- [Assignment]: Look below for the line that has "- ből jövé ki, kinek hét feje és tűzszarva". Set down the lines from there through the line that has "embör, ki tudnia", exactly as written.

- [Input records]:

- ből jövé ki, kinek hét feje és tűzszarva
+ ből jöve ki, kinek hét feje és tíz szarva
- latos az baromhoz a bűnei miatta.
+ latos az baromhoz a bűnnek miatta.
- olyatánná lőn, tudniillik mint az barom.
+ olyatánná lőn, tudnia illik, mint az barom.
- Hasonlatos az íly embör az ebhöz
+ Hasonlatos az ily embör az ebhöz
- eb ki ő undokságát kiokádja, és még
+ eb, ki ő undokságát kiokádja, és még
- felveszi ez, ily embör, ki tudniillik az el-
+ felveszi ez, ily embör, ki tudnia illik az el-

---

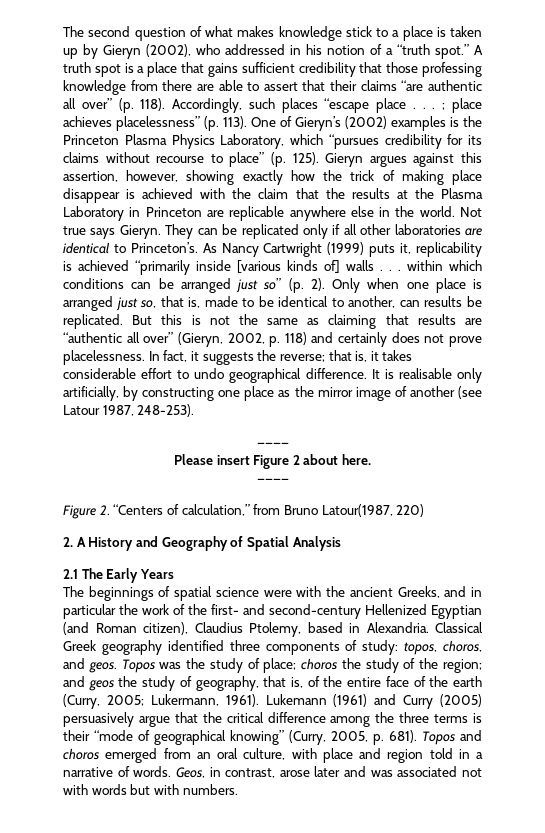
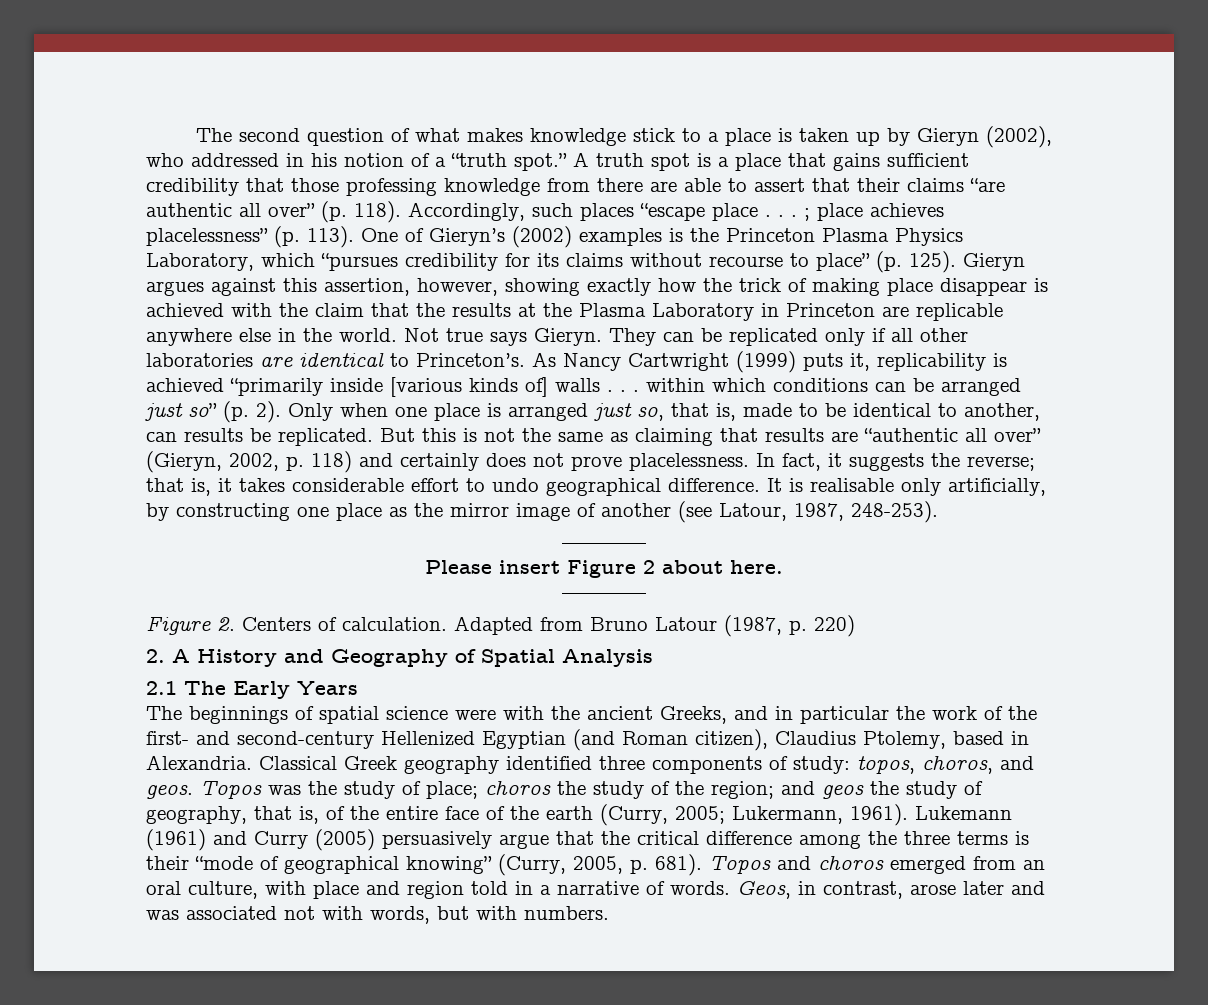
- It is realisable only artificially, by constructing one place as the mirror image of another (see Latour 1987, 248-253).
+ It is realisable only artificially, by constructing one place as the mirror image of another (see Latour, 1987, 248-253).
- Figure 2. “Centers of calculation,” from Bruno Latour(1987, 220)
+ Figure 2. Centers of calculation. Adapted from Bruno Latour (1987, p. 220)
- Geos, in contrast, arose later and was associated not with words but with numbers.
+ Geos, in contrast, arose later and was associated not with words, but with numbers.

- [Your solution]:
- ből jövé ki, kinek hét feje és tűzszarva
+ ből jöve ki, kinek hét feje és tíz szarva
- latos az baromhoz a bűnei miatta.
+ latos az baromhoz a bűnnek miatta.
- olyatánná lőn, tudniillik mint az barom.
+ olyatánná lőn, tudnia illik, mint az barom.
- Hasonlatos az íly embör az ebhöz
+ Hasonlatos az ily embör az ebhöz
- eb ki ő undokságát kiokádja, és még
+ eb, ki ő undokságát kiokádja, és még
- felveszi ez, ily embör, ki tudniillik az el-
+ felveszi ez, ily embör, ki tudnia illik az el-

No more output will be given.